In a substudy of the Bibo study, a prospective longitudinal investigation of the influences of early caregiving practices on developmental outcomes, researchers from the Netherlands and Finland characterized the differences in microbiota diversity among 12 infants with and 12 infants without clinical diagnoses of colic. A comprehensive analysis of more than 1,000 intestinal phenotypes from more than 200 stool specimens was performed through the extraction and hybridization of stool DNA to a phylogenetic microarray. Results demonstrated a decreased microbial diversity among infants before they developed clinical symptoms of colic than those who did not have colic. Proteobacteria (Escherichia, Klebsiella, Serratia, Vibrio, Yersinia and Pseudomonas) were increased and lactobacilli and Bifidobacteria, as well as other butyrate-producing organisms, were comparatively decreased in infants in their first weeks of life who later developed colic, defined as crying for an average of greater than 3 hours per day.

This prospective temporal assessment of intestinal microbiota in infants with and without colic provides a detailed description of the interaction between stool microbiota diversity and symptoms of colic in the first 3 months of life. Both the detailed laboratory analyses and the comprehensive statistical analyses of generated data affirm results from point-prevalence studies also demonstrating decreased microbiota diversity in symptomatic infants. The demonstration of differences in microbiota composition from stools in the first weeks of life before the onset of colic symptoms may facilitate prediction of infants at risk of developing colic.

Alterations in intestinal microbiota resulting in increased gas production by dominant organisms have been hypothesized to result in changes in gut motility, expressed as the clinical symptoms of colic. Between 6% and 29% of infants experience colic and 17% of caretakers of colicky infants seek assistance to manage the resulting distress resulting from their infant’s behavior.

Limitations of the study include a moderate sample size and homogeneity of the infant cohort, which could limit generalizability. Although uneventful prenatal and postnatal histories were inclusion criteria, maternal and infant antibiotic use, probiotic supplementation, and use of other remedies for colic were not described.

Furthermore, although breast-feeding duration was comparable between the infants with and without colic, twice as many infants with colic never received human milk. The authors also do not specify whether breast-feeding was exclusive or whether infants received formula supplementation. Finally, the description of intercurrent gastrointestinal infections that could have impacted microbiota composition were not described.

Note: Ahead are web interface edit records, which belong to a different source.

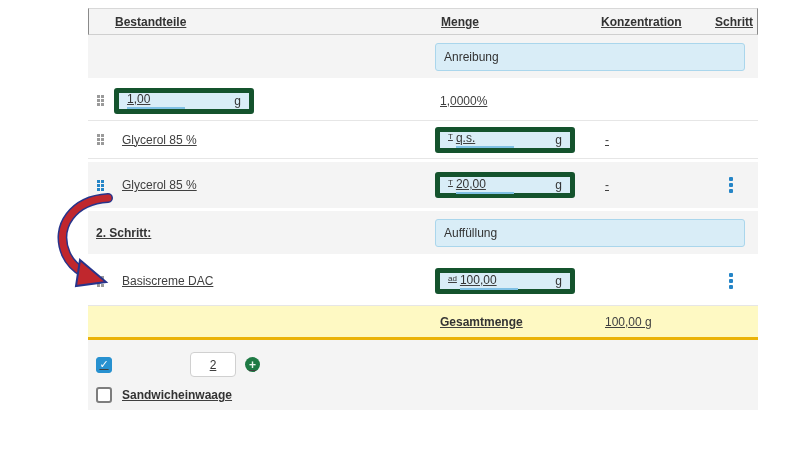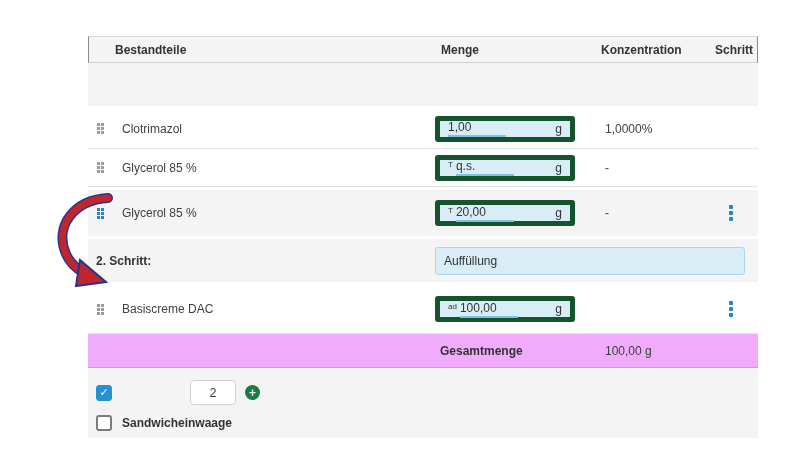"Bestandteile" .table { text-decoration: none -> underline; top: 36px -> 8px }
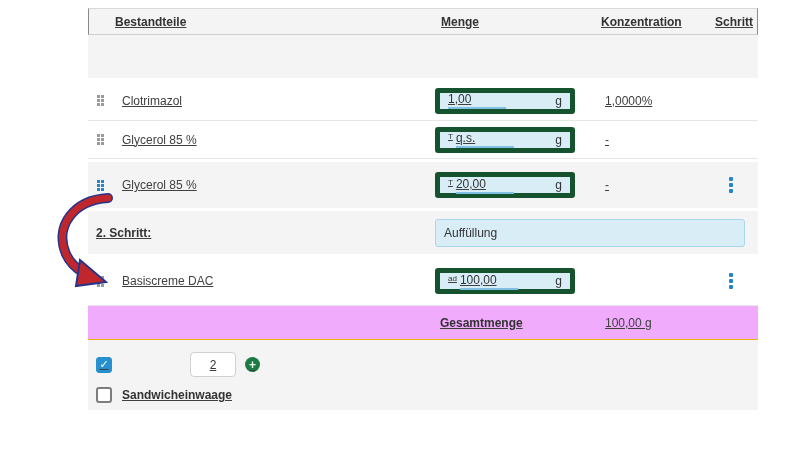"Anreibung" span.step-input-wrap { html: none -> <span> <input> </span> }
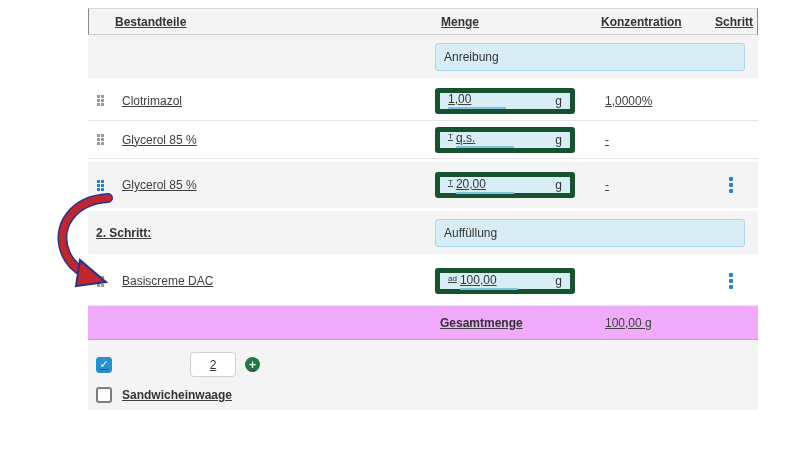"Clotrimazol" span.ing-name { html: <span>Clotrimazol</span> -> none }
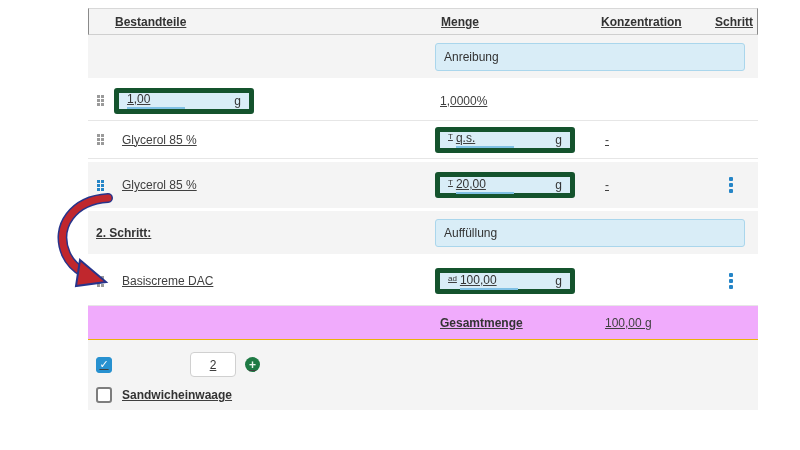"Gesamtmenge" .totalrow { background: #f0abfc -> #fef9c3; border-bottom: 1px solid #eab308 -> 3px solid #eab308 }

Evaluations of interventions to manage colic have been limited by the natural history of the condition in which crying associated with colic subsides by 4 months of age. Cultural remedies, nutritional supplements, and alterations in the composition of breast-feeding mothers and their infant’s diets have had varying impacts on the reduction of crying symptoms. The results of this study provide biological plausibility to suggest that interventions, such as the administration of butyrate-producing lactobacilli and mucosal lactobacilli species with anti-inflammatory properties, may supplement the developing microbiota and could prevent the aberrations in flora that appear to be associated with colic.